Potential Winner: On-device AI
Desktop, mobile, and edge based applications that don’t rely on a cloud-hosted GPU for model inference may have accelerated adoption as cloud-hosted models become less reliable.
Potential Loser: Autonomous hardware
From self-driving cars to humanoid robots, the impact of taking the next generation of leading edge chips would be nothing short of the crushing blow to Huwawei’s device business when it was banned.
Potential Loser: API-Dependent apps relying on frontier models
Businesses building heavily on APIs from major model providers (e.g., coding tools powered by Anthropic) could face throttled access, higher API call costs, or degraded service as underlying providers ration their own constrained GPU resources, prioritizing premium customers or internal needs. Startups with smaller capital reserves may be forced to pivot or shut down.

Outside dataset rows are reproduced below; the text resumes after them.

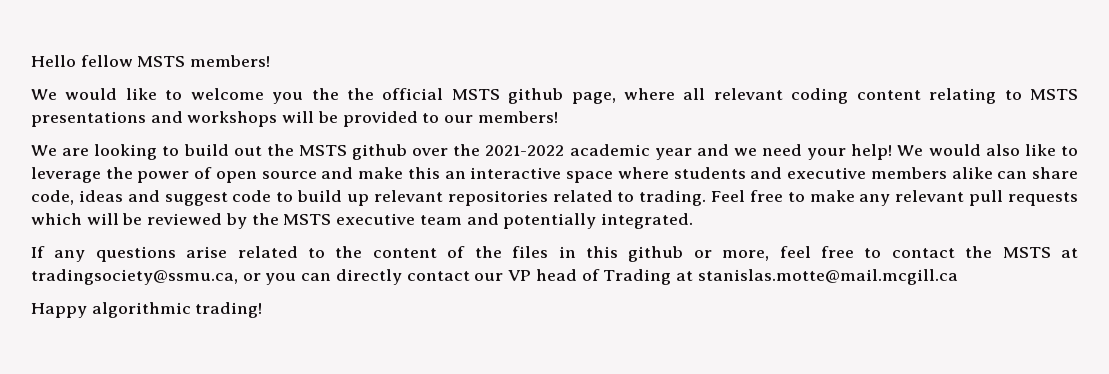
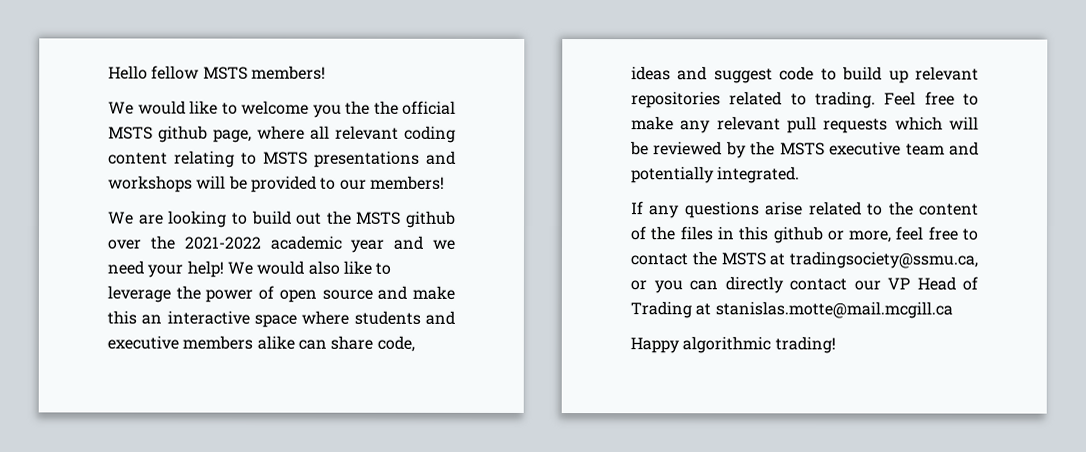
- If any questions arise related to the content of the files in this github or more, feel free to contact the MSTS at tradingsociety@ssmu.ca, or you can directly contact our VP head of Trading at stanislas.motte@mail.mcgill.ca
+ If any questions arise related to the content of the files in this github or more, feel free to contact the MSTS at tradingsociety@ssmu.ca, or you can directly contact our VP Head of Trading at stanislas.motte@mail.mcgill.ca

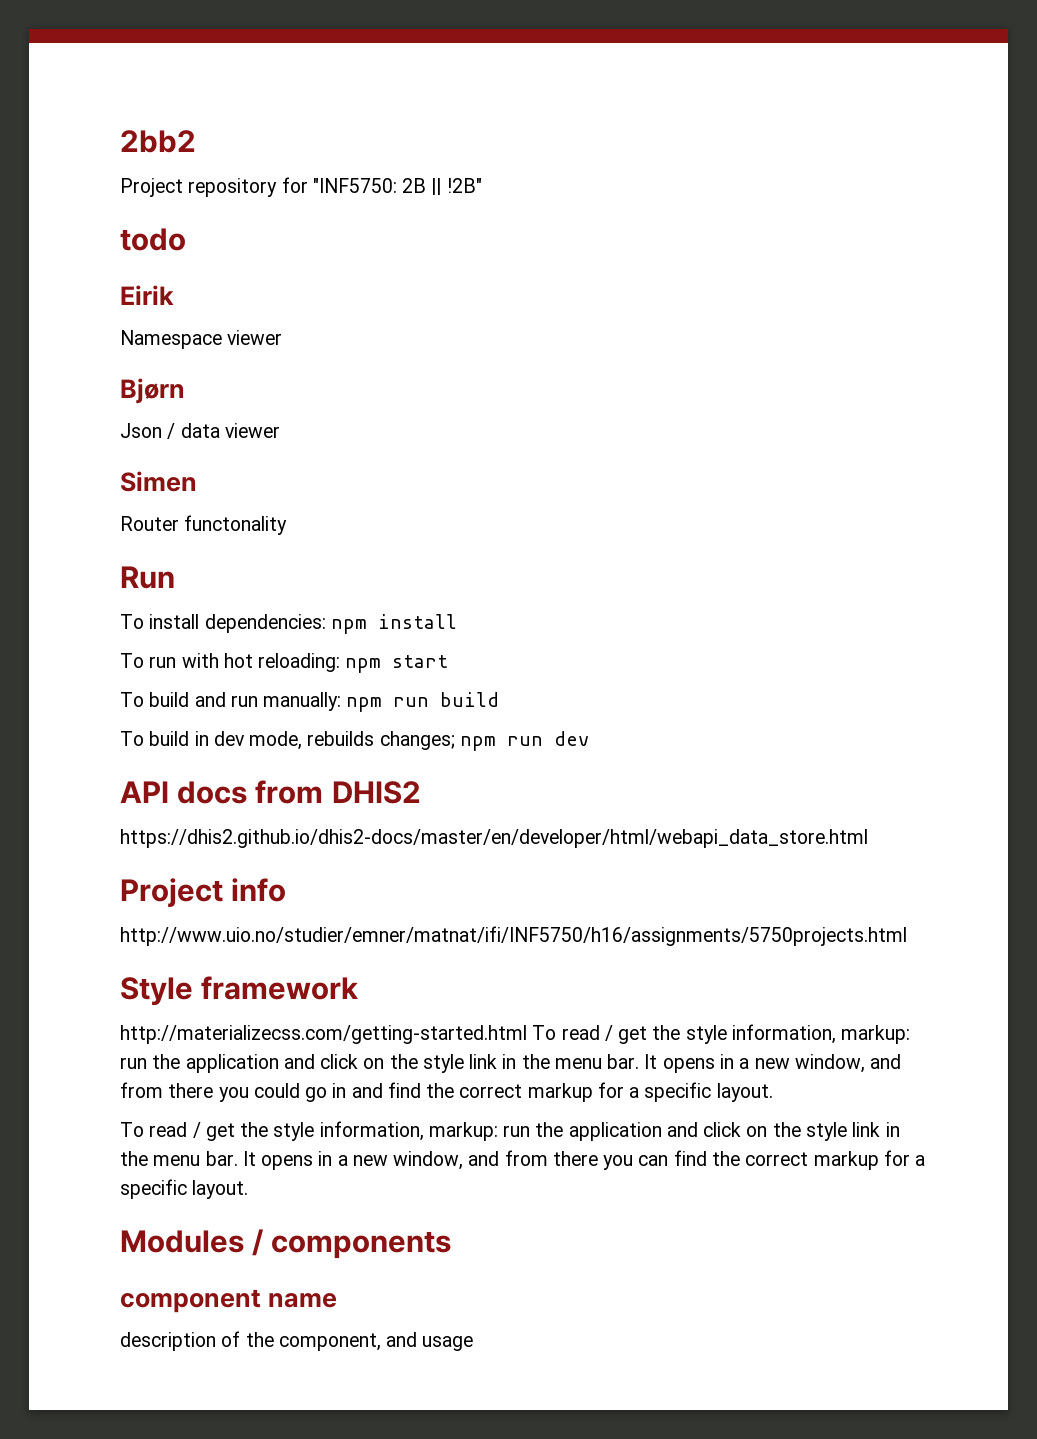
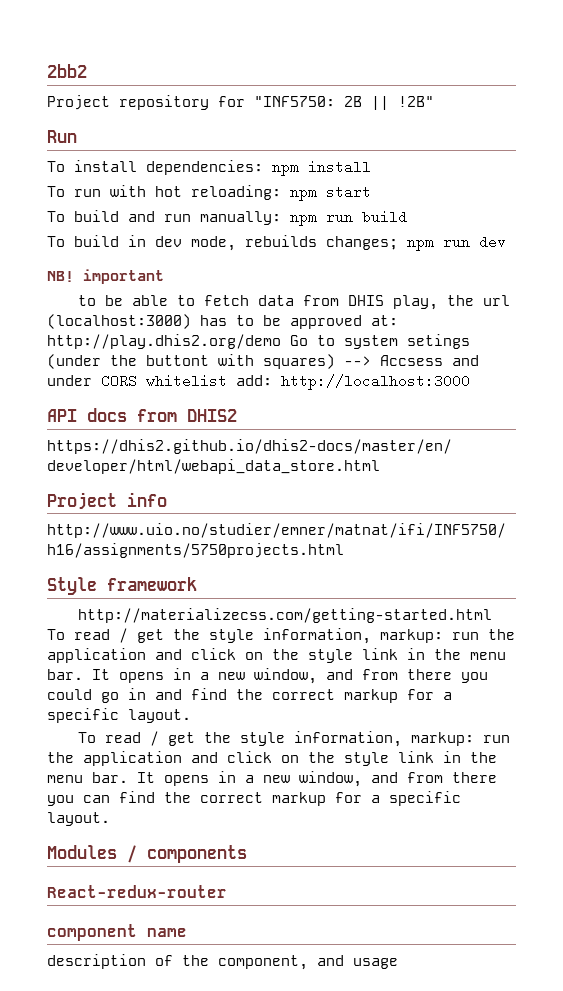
- todo
- Eirik
- Namespace viewer
- Bjørn
- Json / data viewer
- Simen
- Router functonality
+ NB! important
+ to be able to fetch data from DHIS play, the url (localhost:3000) has to be approved at: http://play.dhis2.org/demo Go to system setings (under the buttont with squares) --> Accsess and under CORS whitelist add: http://localhost:3000
+ React-redux-router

A TSMC supply shock would act as an intense evolutionary pressure on the AI app layer. Companies that have proactively engineered for efficiency, diversified their compute sources, and adopted flexible infrastructure strategies will be best positioned to survive and potentially thrive. Those tethered to high-cost, monolithic compute paradigms without significant capital buffers will face a harsh reality.

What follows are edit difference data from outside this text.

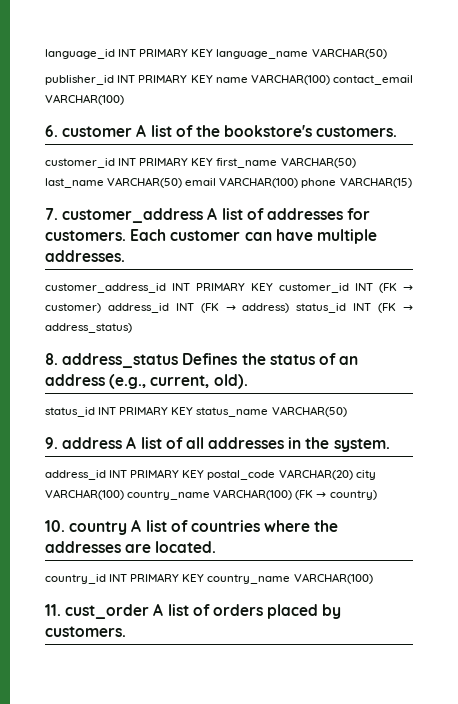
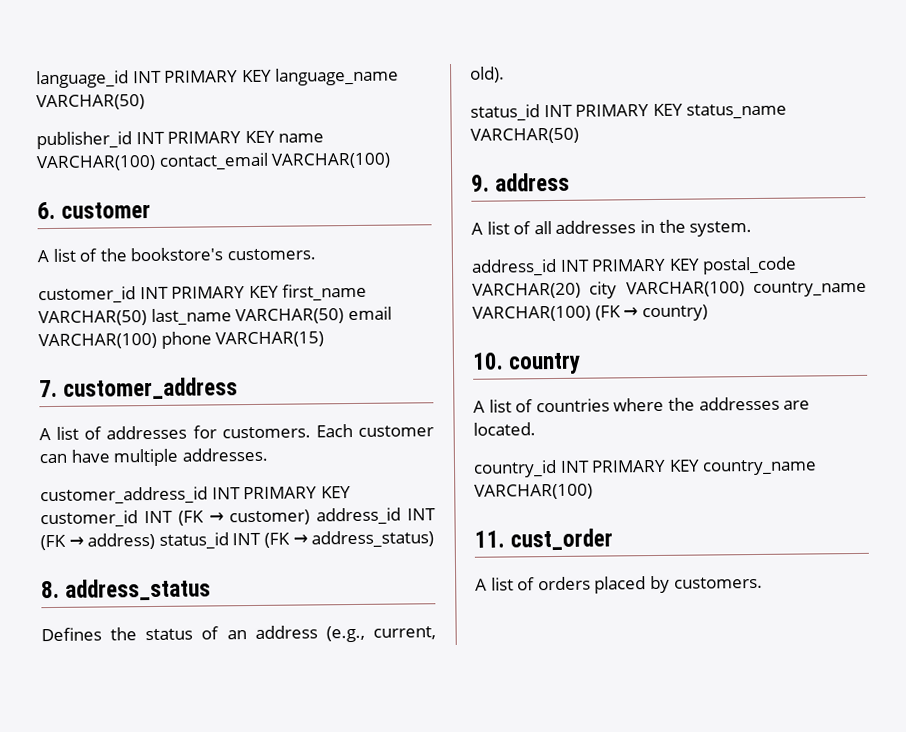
- 6. customer A list of the bookstore's customers.
+ 6. customer
+ A list of the bookstore's customers.
- 7. customer_address A list of addresses for customers.
+ 7. customer_address
+ A list of addresses for customers.
- 8. address_status Defines the status of an address (e.g., current, old).
+ 8. address_status
+ Defines the status of an address (e.g., current, old).
- 9. address A list of all addresses in the system.
+ 9. address
+ A list of all addresses in the system.
- 10. country A list of countries where the addresses are located.
+ 10. country
+ A list of countries where the addresses are located.
- 11. cust_order A list of orders placed by customers.
+ 11. cust_order
+ A list of orders placed by customers.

Navigating the Wafer's Edge
The convergence of escalating geopolitical risk around Taiwan and AI's foundational dependence on TSMC creates a precarious situation. The future of AI isn't just about algorithms and data; it's deeply enmeshed with semiconductor manufacturing and the stability of a single region. Understanding these interdependencies – from historical supply shocks and asymmetric impacts on AI capabilities to hyperscaler strategies and the app-layer fallout – is crucial for anyone building or investing in this transformative technology. We are navigating on a wafer's edge.